Work task: After finding the line containing "Niroshana — DevOps Engineer & Version Control" below, please output that line and each following one through the line containing "- Layout: Implemented", exactly as written.

+++ Dataset

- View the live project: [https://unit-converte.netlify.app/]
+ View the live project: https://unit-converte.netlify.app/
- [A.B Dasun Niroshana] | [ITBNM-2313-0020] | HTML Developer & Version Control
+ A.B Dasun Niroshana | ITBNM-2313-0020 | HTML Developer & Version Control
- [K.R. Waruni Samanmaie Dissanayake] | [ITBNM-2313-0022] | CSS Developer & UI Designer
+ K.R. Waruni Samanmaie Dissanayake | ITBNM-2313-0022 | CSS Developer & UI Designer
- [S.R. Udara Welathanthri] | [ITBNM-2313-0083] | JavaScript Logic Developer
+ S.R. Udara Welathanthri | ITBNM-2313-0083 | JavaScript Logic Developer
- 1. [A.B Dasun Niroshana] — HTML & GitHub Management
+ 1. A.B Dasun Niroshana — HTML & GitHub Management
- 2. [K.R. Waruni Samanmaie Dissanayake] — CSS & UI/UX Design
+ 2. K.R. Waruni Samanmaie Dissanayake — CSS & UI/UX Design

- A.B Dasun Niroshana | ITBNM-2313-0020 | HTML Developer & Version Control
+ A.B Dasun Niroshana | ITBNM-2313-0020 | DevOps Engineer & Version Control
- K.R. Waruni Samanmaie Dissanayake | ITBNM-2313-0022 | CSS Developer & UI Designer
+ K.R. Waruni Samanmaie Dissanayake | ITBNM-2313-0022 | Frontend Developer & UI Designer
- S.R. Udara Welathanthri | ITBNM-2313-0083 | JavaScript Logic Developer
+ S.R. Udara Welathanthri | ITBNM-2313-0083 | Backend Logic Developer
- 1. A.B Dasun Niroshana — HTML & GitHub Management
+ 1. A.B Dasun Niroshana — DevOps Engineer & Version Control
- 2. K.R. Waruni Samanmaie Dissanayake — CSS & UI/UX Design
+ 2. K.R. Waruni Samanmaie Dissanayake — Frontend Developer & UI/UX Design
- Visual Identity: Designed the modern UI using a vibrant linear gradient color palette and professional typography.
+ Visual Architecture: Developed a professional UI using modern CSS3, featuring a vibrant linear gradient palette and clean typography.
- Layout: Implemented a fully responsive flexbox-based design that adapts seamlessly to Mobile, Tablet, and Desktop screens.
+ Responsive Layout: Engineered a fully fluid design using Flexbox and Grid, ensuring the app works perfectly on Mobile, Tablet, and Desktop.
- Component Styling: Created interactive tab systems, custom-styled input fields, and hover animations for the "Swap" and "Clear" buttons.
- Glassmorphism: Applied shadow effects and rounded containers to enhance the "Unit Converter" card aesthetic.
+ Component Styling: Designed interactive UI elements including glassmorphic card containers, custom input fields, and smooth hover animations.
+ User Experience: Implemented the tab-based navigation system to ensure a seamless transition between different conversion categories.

++++++

Completed exercise:
+ 1. A.B Dasun Niroshana — DevOps Engineer & Version Control
- 2. K.R. Waruni Samanmaie Dissanayake — CSS & UI/UX Design
+ 2. K.R. Waruni Samanmaie Dissanayake — Frontend Developer & UI/UX Design
- Visual Identity: Designed the modern UI using a vibrant linear gradient color palette and professional typography.
+ Visual Architecture: Developed a professional UI using modern CSS3, featuring a vibrant linear gradient palette and clean typography.
- Layout: Implemented a fully responsive flexbox-based design that adapts seamlessly to Mobile, Tablet, and Desktop screens.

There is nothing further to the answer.